Submitted by Carbondale Times on

Dustin Duncan
Carbondale Times 

The Carbondale Fire Department unveiled its new fire truck Wednesday, purchased recently by the city just for a shade under $1 million, according to Carbondale Mayor Mike Henry. 

The truck came in at about $970,000. 

On Wednesday, members of the fire department, city government and residents participated in a ceremonious “wet-down” of the truck and were given towels with a commemorative date on it to remember the occasion.  

“We want them when they are doing their job to be as safe as they can and as effective as they can,” Henry said. “This equipment is going to help them do that every time it goes out.” 

Carbondale Fire Chief Ted Lomax said one of the first differences about the new truck is that it has a 107-foot ladder. The previous truck was 102 feet. 

“This gives us a little more reach,” he said. 

He also said the truck doesn’t have to be stationary to be used. If an airplane goes down or something similar, the truck can spray foam while moving to help combat flames. 

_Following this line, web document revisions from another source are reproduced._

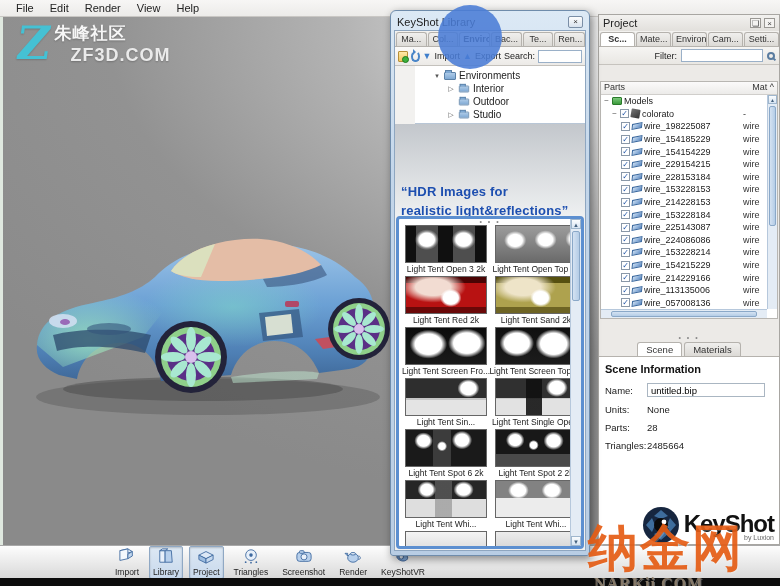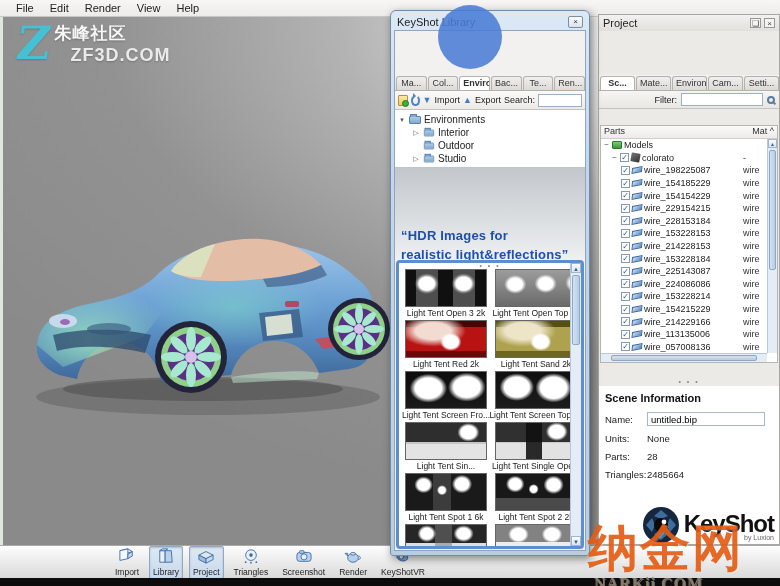--- a/index.html
+++ b/index.html
@@ -29,36 +29,36 @@
   .aeroframe { position:absolute; background:linear-gradient(180deg,#dce9f5,#c3d6ea 30%,#b8cde4);
     border:1px solid #6f8cab; border-radius:6px 6px 3px 3px; box-shadow:2px 3px 8px rgba(0,0,0,.45); }
 
   
   #library { left:390px; top:10px; width:200px; height:546px; z-index:10; display:flex; flex-direction:column; padding:2px 3px 4px 3px; }
   .lib-titlebar { height:17px; display:flex; align-items:center; padding:0 3px; }
   .lib-title { font-size:11px; color:#1c1c1c; flex:1; }
   .win-btn { width:15px; height:12px; background:linear-gradient(180deg,#fdfdfd,#d8e2ee);
     border:1px solid #7a8ea6; border-radius:2px; font-size:8px; line-height:10px; text-align:center; color:#333; margin-left:2px; }
   .lib-body { flex:1; background:#f2f1ef; border:1px solid #8ea6c0; display:flex; flex-direction:column; overflow:hidden; }
-  .tabs-row { display:flex; background:linear-gradient(180deg,#f4f3f1,#e3e1dd); border-bottom:1px solid #b5b2ad; height:16px;margin-top:44px; }
+  .tabs-row { display:flex; background:linear-gradient(180deg,#f4f3f1,#e3e1dd); border-bottom:1px solid #b5b2ad; height:16px; }
   .tab { font-size:9px; color:#333; border:1px solid #b5b2ad; border-bottom:none; border-radius:3px 3px 0 0;
     background:linear-gradient(180deg,#f0efed,#dcdad6); margin:1px 0 0 1px; padding:1px 3px 0 3px;
     white-space:nowrap; overflow:hidden; flex:1; text-align:center; }
   .tab.active { background:#fff; font-weight:bold; }
   .lib-toolbar { height:19px; display:flex; align-items:center; background:linear-gradient(180deg,#fbfaf9,#eceae7);
     border-bottom:1px solid #c4c1bc; padding:0 3px; gap:3px; font-size:9px; color:#222; }
   .tb-ico { width:13px; height:11px; position:relative; }
   .folder-ico { background:linear-gradient(180deg,#ffe9a8,#f0c860); border:1px solid #b89038; border-radius:1px; }
   .folder-ico::after { content:""; position:absolute; right:-2px; bottom:-2px; width:5px; height:5px; border-radius:50%;
     background:#3db03d; border:1px solid #1e7a1e; }
   .refresh-ico { width:11px; height:11px; border:2px solid #4a86c8; border-radius:50%; border-top-color:transparent; position:relative; }
   .refresh-ico::after { content:""; position:absolute; top:-4px; right:-1px; border:3px solid transparent; border-left-color:#4a86c8; }
   .arrow-glyph { color:#3f7ecb; font-size:9px; }
   .search-input { width:44px; height:13px; border:1px solid #9ab0c8; background:#fff; font-size:9px; }
-  .env-tree { background:#fff; border-bottom:1px solid #b8c6d6; height:58px; padding:3px 3px; font-size:10px; color:#222; }
+  .env-tree { background:#fff; border-bottom:1px solid #b8c6d6; height:58px; padding:3px 18px; font-size:10px; color:#222;margin-left:20px; }
   .tree-row { display:flex; align-items:center; height:13px; gap:3px; }
   .tw { width:8px; text-align:center; font-size:7px; color:#555; }
   .fold { width:12px; height:8px; background:linear-gradient(180deg,#aecbe8,#7fa9d4); border:1px solid #5c82a8; border-radius:1px; position:relative; }
   .fold::before { content:""; position:absolute; top:-3px; left:0; width:5px; height:2px; background:#7fa9d4; border:1px solid #5c82a8; border-bottom:none; }
   .lib-mid { flex:0 0 92px; background:linear-gradient(180deg,#c3c7cc,#eef0f1); position:relative; }
   .hdr-note { position:absolute; left:6px; top:58px; font-size:13px; font-weight:bold; line-height:19px; letter-spacing:.2px; }
   .thumbs-box { flex:1; background:#fff; border:3px solid #5c8fd0; border-radius:4px; margin:0 1px 1px 1px;
     position:relative; overflow:hidden; padding:6px 12px 0 4px; }
   .thumb-dots { position:absolute; top:0px; left:0; right:0; text-align:center; font-size:7px; color:#8a8a8a; letter-spacing:2px; height:6px; line-height:5px; }
   .thumb-grid { display:grid; grid-template-columns:1fr 1fr; column-gap:4px; }
@@ -315,21 +315,21 @@
           <div class="thumb">
             <div class="thumb-img" style="background: radial-gradient(13px 11px at 78% 26%, rgb(255, 255, 255) 58%, transparent 84%), linear-gradient(rgb(46, 46, 46) 0px, rgb(46, 46, 46) 54%, rgb(198, 198, 198) 54%, rgb(198, 198, 198) 58%, rgb(228, 228, 228) 58%);"></div>
             <div class="thumb-cap">Light Tent Sin...</div>
           </div>
           <div class="thumb">
             <div class="thumb-img" style="background: radial-gradient(13px 11px at 76% 24%, rgb(255, 255, 255) 58%, transparent 84%), linear-gradient(90deg, transparent 0px, transparent 38%, rgba(15, 15, 15, 0.88) 38%, rgba(15, 15, 15, 0.88) 58%, transparent 58%), linear-gradient(rgb(48, 48, 48) 0px, rgb(48, 48, 48) 52%, rgb(202, 202, 202) 52%, rgb(202, 202, 202) 56%, rgb(226, 226, 226) 56%);"></div>
             <div class="thumb-cap">Light Tent Single Ope...</div>
           </div>
           <div class="thumb">
             <div class="thumb-img" style="background: radial-gradient(11px 10px at 22% 30%, rgb(255, 255, 255) 55%, transparent 84%), radial-gradient(12px 11px at 70% 28%, rgb(255, 255, 255) 55%, transparent 84%), radial-gradient(6px 6px at 45% 45%, rgb(255, 255, 255) 55%, transparent 85%), linear-gradient(90deg, rgb(26, 26, 26) 0px, rgb(26, 26, 26) 34%, rgb(60, 60, 60) 34%, rgb(60, 60, 60) 56%, rgb(26, 26, 26) 56%), linear-gradient(rgb(28, 28, 28) 0px, rgb(28, 28, 28) 70%, rgb(82, 82, 82) 70%);"></div>
-            <div class="thumb-cap">Light Tent Spot 1 6k</div>
+            <div class="thumb-cap">Light Tent Spot 6 2k</div>
           </div>
           <div class="thumb">
             <div class="thumb-img" style="background: radial-gradient(11px 10px at 24% 28%, rgb(255, 255, 255) 55%, transparent 84%), radial-gradient(12px 11px at 72% 30%, rgb(255, 255, 255) 55%, transparent 84%), radial-gradient(6px 6px at 47% 42%, rgb(255, 255, 255) 55%, transparent 85%), linear-gradient(rgb(24, 24, 24) 0px, rgb(24, 24, 24) 68%, rgb(74, 74, 74) 68%);"></div>
             <div class="thumb-cap">Light Tent Spot 2 2k</div>
           </div>
           <div class="thumb">
             <div class="thumb-img" style="background: radial-gradient(11px 10px at 26% 24%, rgb(255, 255, 255) 55%, transparent 84%), radial-gradient(12px 10px at 72% 24%, rgb(255, 255, 255) 55%, transparent 84%), linear-gradient(90deg, transparent 0px, transparent 36%, rgba(120, 120, 120, 0.5) 36%, rgba(120, 120, 120, 0.5) 58%, transparent 58%), linear-gradient(rgb(38, 38, 38) 0px, rgb(38, 38, 38) 50%, rgb(222, 222, 222) 50%);"></div>
             <div class="thumb-cap">Light Tent Whi...</div>
           </div>
           <div class="thumb">
@@ -493,20 +493,24 @@
     </div>
     <div class="pv-scroll">
       <span class="arr" style="position:absolute;top:0;width:9px;height:9px;font-size:5px;text-align:center;line-height:9px;color:#44617e;background:linear-gradient(180deg,#fafcfe,#d7e4f2);border:1px solid #9fb6cd;">▲</span>
       <span class="thumbbar" style="position:absolute;left:1px;top:11px;width:7px;height:120px;background:linear-gradient(90deg,#d4e2f2,#b4cce6);border:1px solid #8aa8c8;border-radius:2px;"></span>
     </div>
     <div class="ph-scroll">
       <span class="htrack"></span>
     </div>
   </div>
   <div class="split-dots">• • •</div>
+  <div class="sub-tabs" id="proj-subtabs">
+      <div class="sub-tab active">Scene</div>
+      <div class="sub-tab">Materials</div>
+    </div>
   <div class="scene-info">
     <div class="si-head">Scene Information</div>
     <div class="si-row">
       <span class="lbl">Name:</span>
       <input class="si-name-input" value="untitled.bip" style="">
     </div>
     <div class="si-row">
       <span class="lbl">Units:</span>
       <span>None</span>
     </div>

“That is a big advantage that we never had before,” Lomax said. 

The previous truck was 32 years old and lived beyond most of the standard safety features of today’s vehicles.

“The old truck didn’t have seat belts, so that kind of tells its age,” Lomax said. “This truck has 5-point harnesses that helps keep firefighters a lot safer. 

Firefighter Cody Eubanks one of was of the firefighters who suggested the department engage in some of the traditional ceremonies of the fire service with a new truck. He said the “wet-down” of the truck stems back to before government had a hand in the fire service. 

“When they would get a new piece of equipment, they would challenge the equipment. Hook up to it and try to out-pump it,” he said. “We wanted to give everybody the opportunity to wipe it down after we soak it just to be part of our history here today.” 

After that, the department pushed the truck into the department backward, which Eubanks said dates back to when the horses would pull the hose carts and hand pumps. He said after a fire, they would unhook from the horse and push he equipment backward into the station.